**Data for this exercise:**
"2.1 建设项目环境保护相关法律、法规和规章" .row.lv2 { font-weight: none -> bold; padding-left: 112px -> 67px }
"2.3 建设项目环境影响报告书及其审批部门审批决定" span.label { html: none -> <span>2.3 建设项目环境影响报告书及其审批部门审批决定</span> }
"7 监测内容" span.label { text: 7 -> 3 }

---

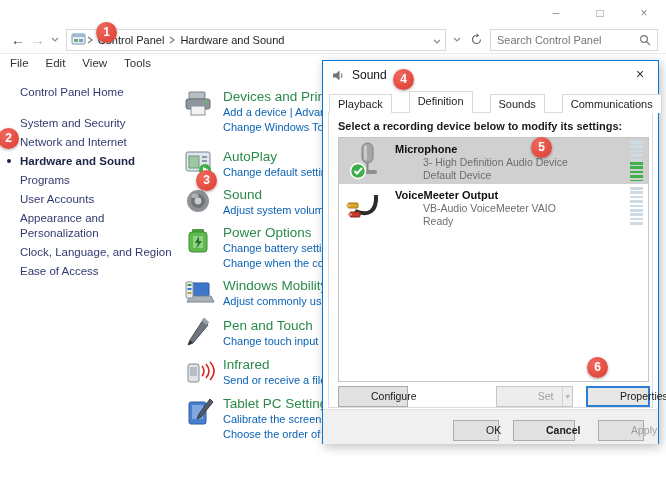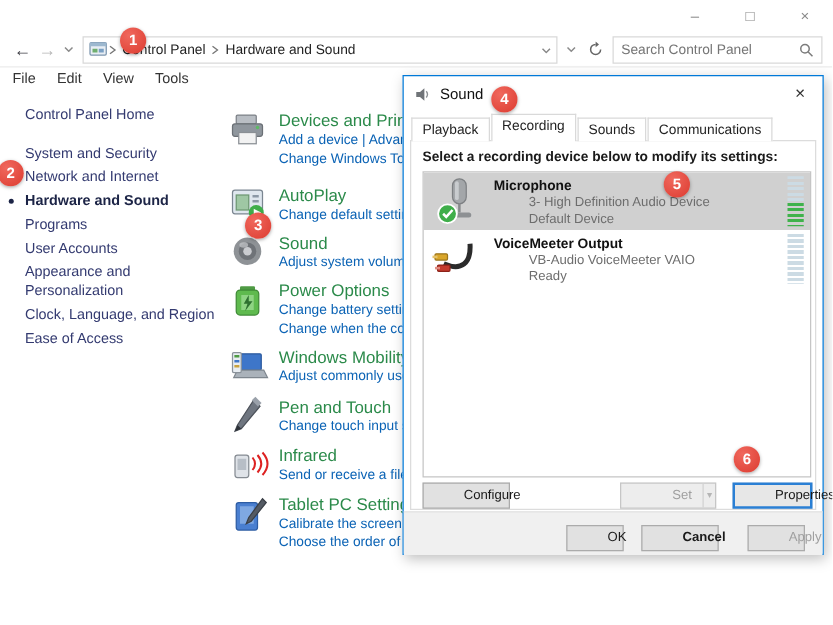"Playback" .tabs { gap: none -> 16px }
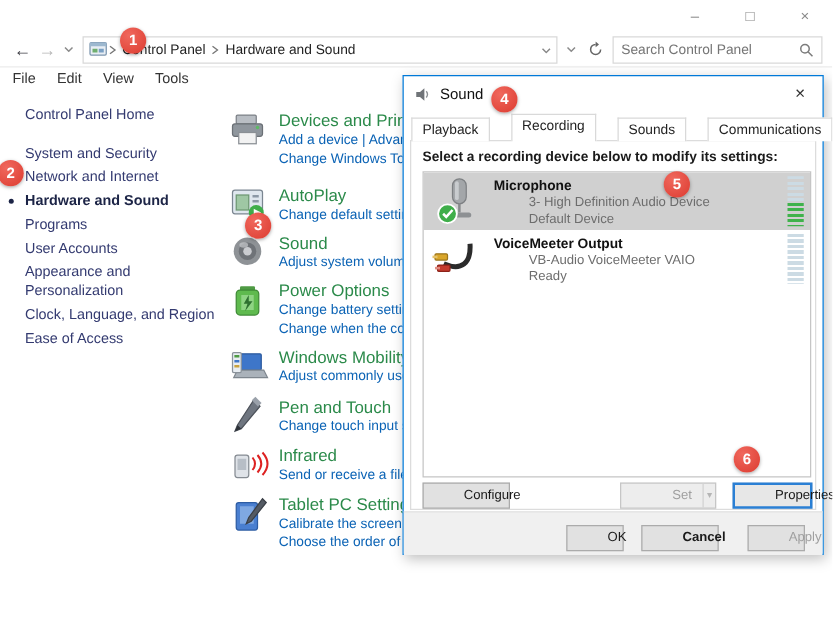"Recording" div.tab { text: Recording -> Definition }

**What the exercise asks:**
What you return should be exactly the lines above, starting at the one with "font-weight: none ->" and ending at the one with "text: 7 -> 3", and nothing else.

**Answer below:**
"2.1 建设项目环境保护相关法律、法规和规章" .row.lv2 { font-weight: none -> bold; padding-left: 112px -> 67px }
"2.3 建设项目环境影响报告书及其审批部门审批决定" span.label { html: none -> <span>2.3 建设项目环境影响报告书及其审批部门审批决定</span> }
"7 监测内容" span.label { text: 7 -> 3 }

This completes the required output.